**WORK INSTRUCTIONS**
Could you copy exactly the line that contains "Julio - septiembre, 2013: 500000 -> none" and every line after it to the end of the records, and nothing more?

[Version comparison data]

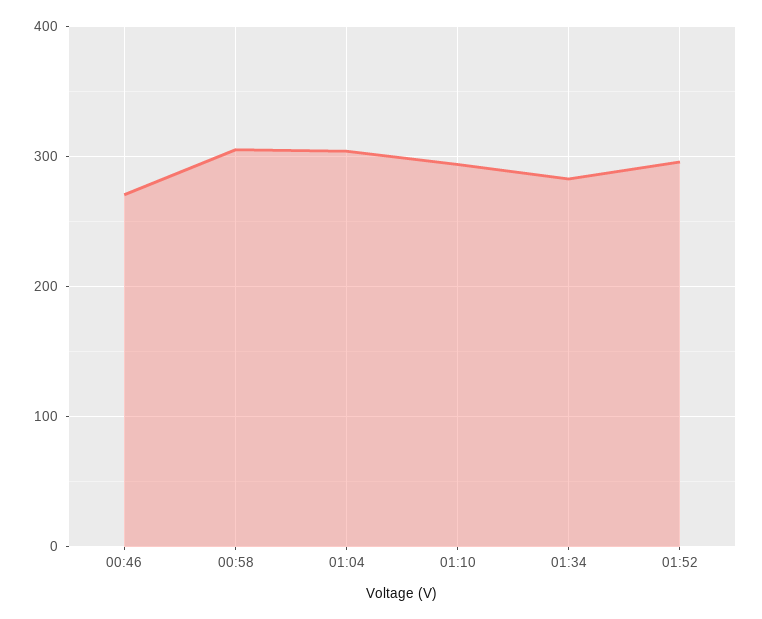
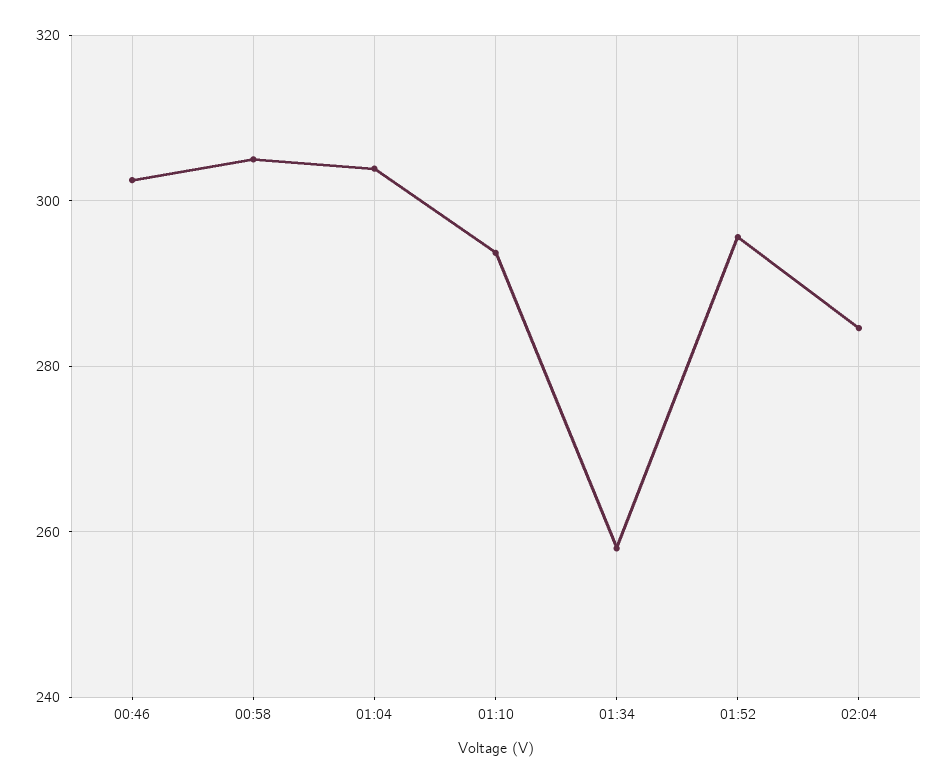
00:46: 270 -> 302
01:34: 280 -> 258
02:04: none -> 284

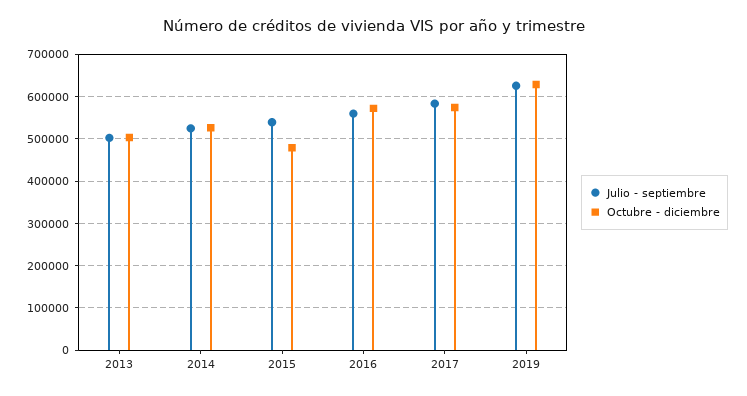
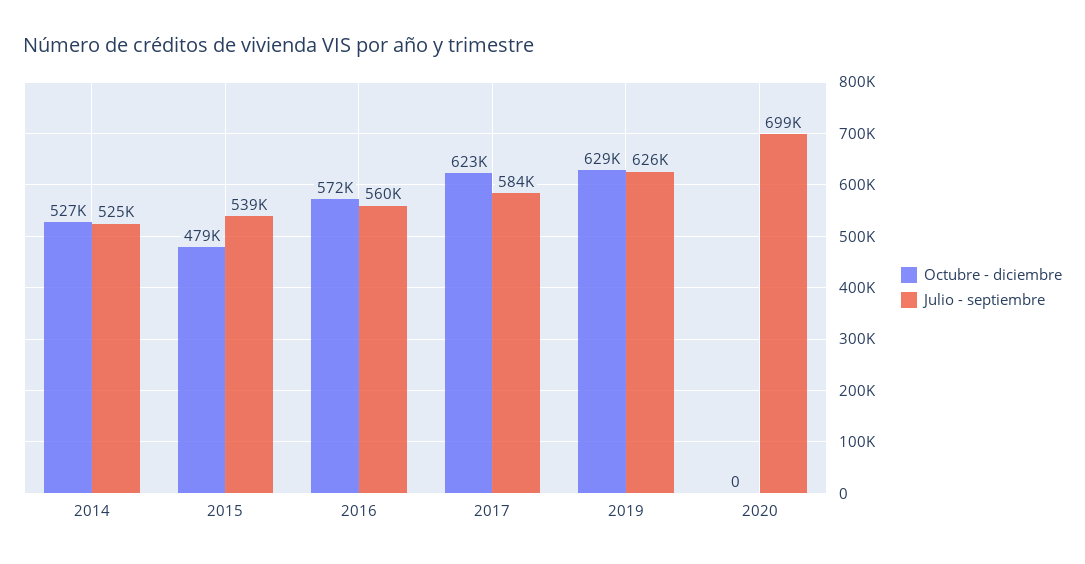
Julio - septiembre, 2013: 500000 -> none
Octubre - diciembre, 2013: 500000 -> none
Octubre - diciembre, 2017: 580000 -> 623000
Octubre - diciembre, 2020: none -> 0
Julio - septiembre, 2020: none -> 699000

**ANSWER SPACE**
Julio - septiembre, 2013: 500000 -> none
Octubre - diciembre, 2013: 500000 -> none
Octubre - diciembre, 2017: 580000 -> 623000
Octubre - diciembre, 2020: none -> 0
Julio - septiembre, 2020: none -> 699000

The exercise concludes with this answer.